قال يونس: وافيت العراق فوجدت بها قطعة من أصحاب أبي جعفر ووجدت أصحاب أبي عبدالله متوافرين
Yūnus said: I went to Iraq and I found some followers of Imām Bāqir, and I found the followers of Imām Sādiq to be many.
How strange. Yūnus found a group of people following Imām Bāqir and a group following Imām Sādiq, similar to how today you have a group of people following marja’ X and another following marja’ Y. It seems that during the 2nd century Hijri the situation of the Shi’ī was similar.
فسمعت منهم وأخذت كتبهم، فعرضتها من بعد على أبي الحسن الرضا
So I listened to them [the followers of Imām Sādiq], and I took their books and presented them to Imam al-Ridhā.
Yūnus says he took the books from what was circulated amongst them and presented them to Imam al-Ridhā. Look at what Imam al-Ridhā says to him. This is what people have rejected, and whoever rejects this tradition is ignorant of the traditions of the Ahlulbayt. Keep in mind these books were popular and widespread during the time of Imām al-Ridhā. Unfortunately, our time has run out and I will mention what he says in our next episode.
- Ikhtiyār Ma’rifatu al-Rijāl, v. 2, p. 490
- There have been numerous scholarly attempts to commentate on Bihār al-Anwār, the most popular being the works Allāmah Tabatabā’ī and Ayatollāh Āsif Mohsinī. Allāmah started a commentary on Bihār but was censored and stopped after a few volumes were completed. On the other hand Āsif Mohsinī in his Mashra’a al-Bihār went through the entire 110 volumes looking at which traditions were authentic according to his framework of reliable traditions. A similar work was compiled called al-Mu’tabar min Bihār al-Anwār where the author reconstructed the work by disregarding all unreliable traditions using Ayatollāh Āsif Mohsinī’s criteria for authenticity. This resulted in the reduction of the book from 110 volumes to just 3.

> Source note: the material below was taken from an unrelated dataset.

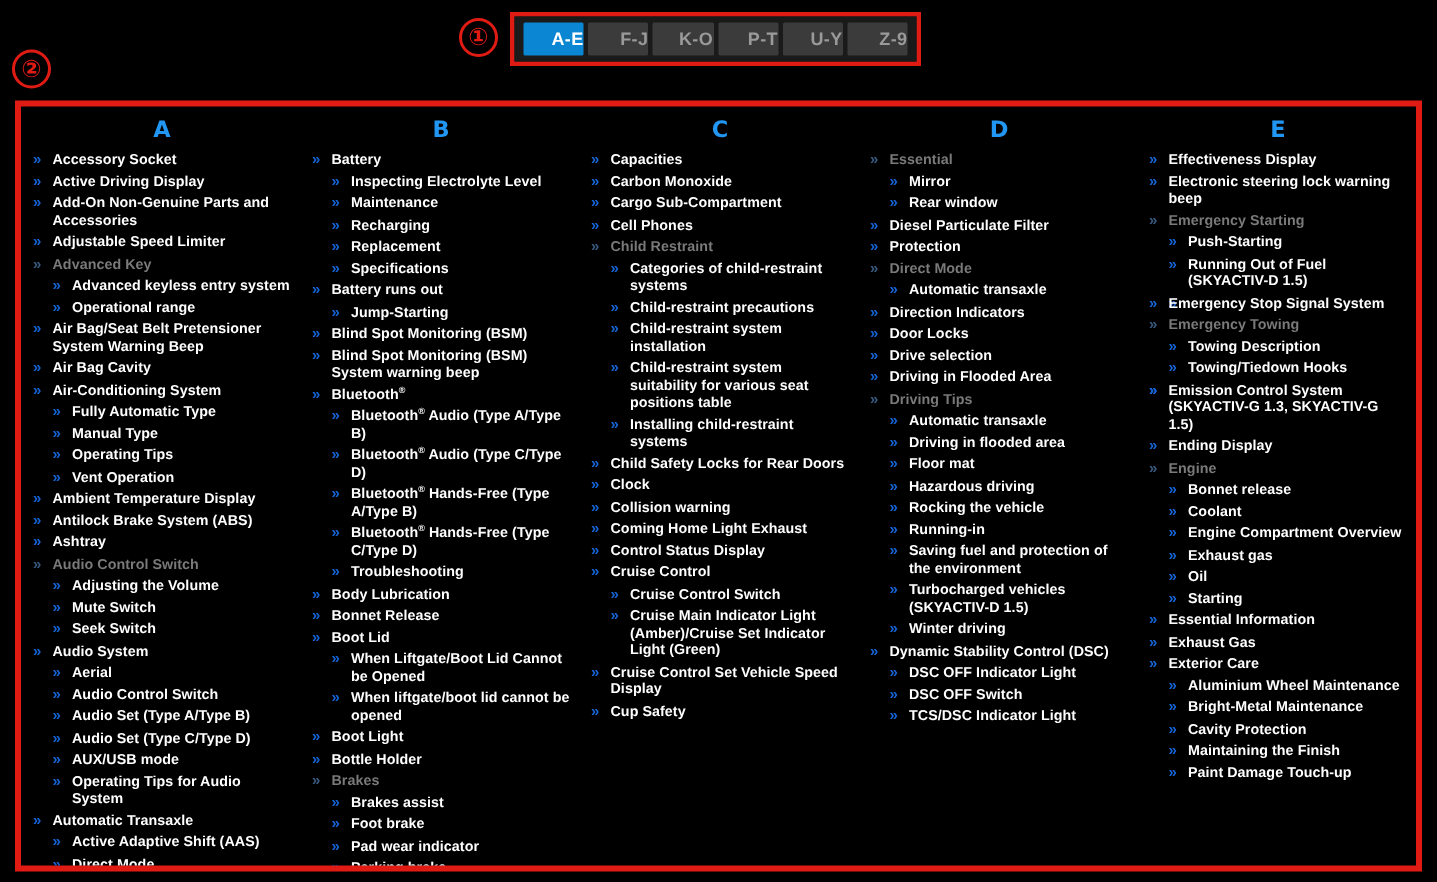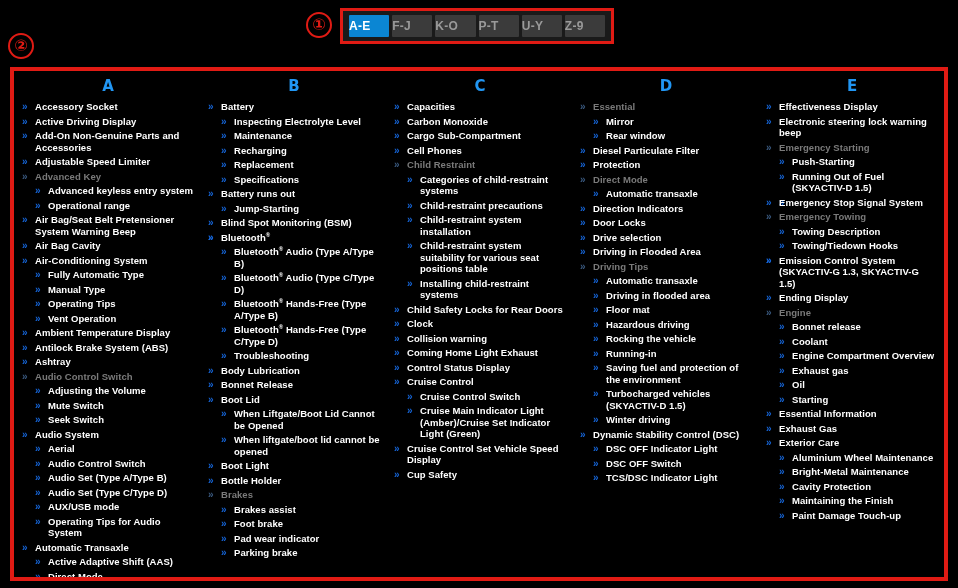"A-E" .tab { text-align: left -> right }
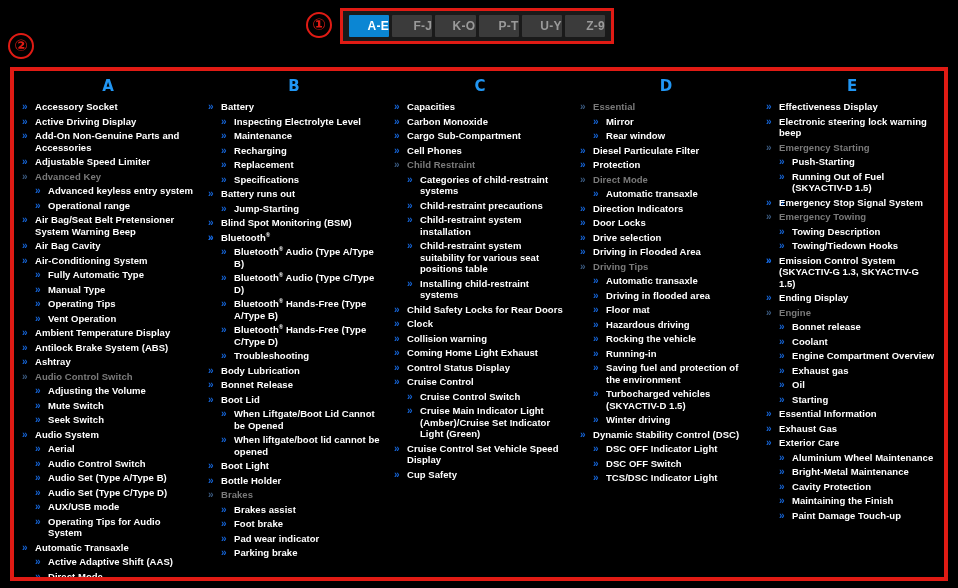"Blind Spot Monitoring (BSM) System" span.label { html: none -> <span>Blind Spot Monitoring (BSM) System warning beep</span> }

- Shahīd Sadr alludes to this point in his discussion within Usūl, whereby he says: “it is not possible to gain certainty that the Hādith we have today is free from these fabrications that the Imām warned of”. Similarly, he says: “It is possible that we find contradictory traditions, within reliable books of Hadīth that are with us today, that are a result of the fabrications that used to happen”. Refer to Buhūth fī ‘Ilm al-Usūl, v. 7, p. 39.